The full 203k can assist you with larger scale projects from the complete reconstruction of a home to the rehabilitation of a home. To be eligible, repairs must exceed $5,000.

Limited 203k for Smaller Projects

The Limited 203k is a repair loan with no minimum repair requirement. The Limited option allows you to repair and/or improve your home without depleting your savings. The program allows for up to $35,000 in repairs (this limit includes fees and reserves) and does not require the use of plans, engineers and/or architects.

Tip: 203(k) allows you to borrow against the future value of your home.

Home Equity Line of Credit

Home Equity Lines of Credit (HELOCs) are another option when considering home renovations.
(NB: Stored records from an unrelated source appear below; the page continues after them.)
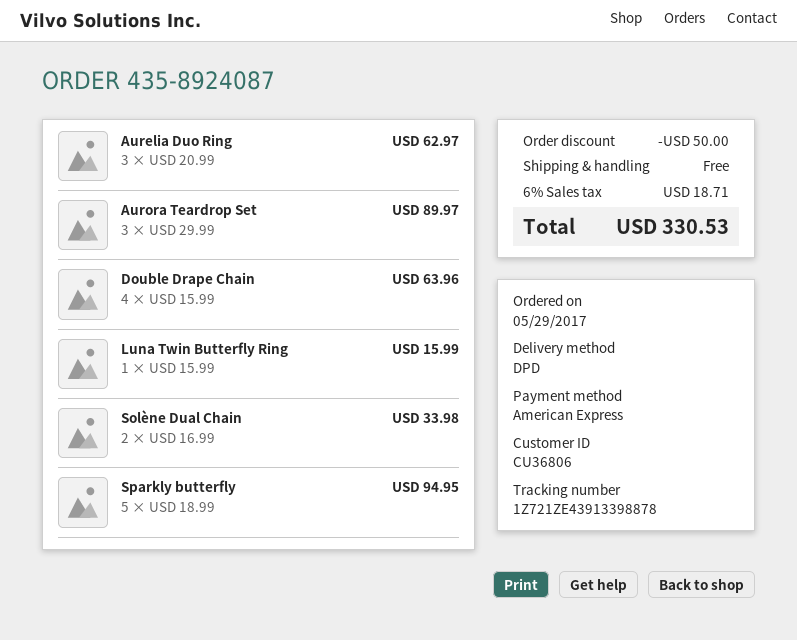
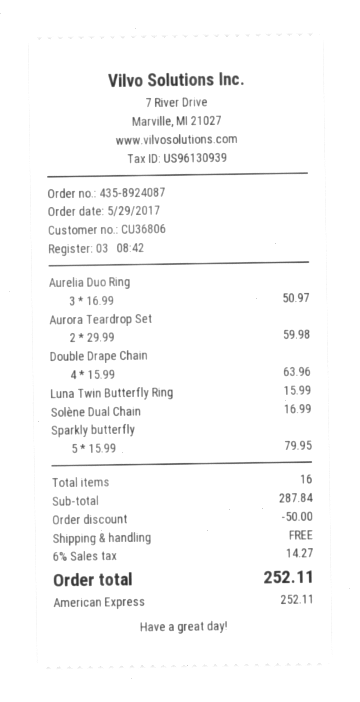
Aurelia Duo Ring: 3 x 20.99 = 62.97 -> 3 x 16.99 = 50.97
Aurora Teardrop Set: 3 x 29.99 = 89.97 -> 2 x 29.99 = 59.98
Solène Dual Chain: 2 x 16.99 = 33.98 -> 1 x 16.99 = 16.99
Sparkly butterfly: 5 x 18.99 = 94.95 -> 5 x 15.99 = 79.95
tax: 6% = 18.71 -> 6% = 14.27
total: 330.53 -> 252.11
While you’ll need to currently own a home, a HELOC can be an affordable and flexible financing method when renovating.

The greatest barrier to obtaining HELOCs will be more stringent approval requirements, mainly driven by credit score and the amount of equity in your home. Additionally, most lenders who offer second mortgages will limit the amount of your equity line to 80 percent of the value of your home – this 80 percent includes your first mortgage amount as well.

Tip: HELOCs limit you to borrowing against the current value of your home.

Cash-Out Refinance

Pulling equity out of your home to complete home renovations can be a sound option provided that you are able to take advantage of the best rates. The best rates are typically reserved for those with a 60 percent loan-to-value or less (i.e., what your home is worth versus what you owe) and at least a 740 credit score.

If the rate is not your main concern, lenders will allow you to take up to 85 percent of your equity. However, keep in mind, if your loan-to-value is over 80 percent you’ll be forced to pay monthly mortgage insurance.

Tip: A cash-out refinance will limit you to borrowing against the current value of your home.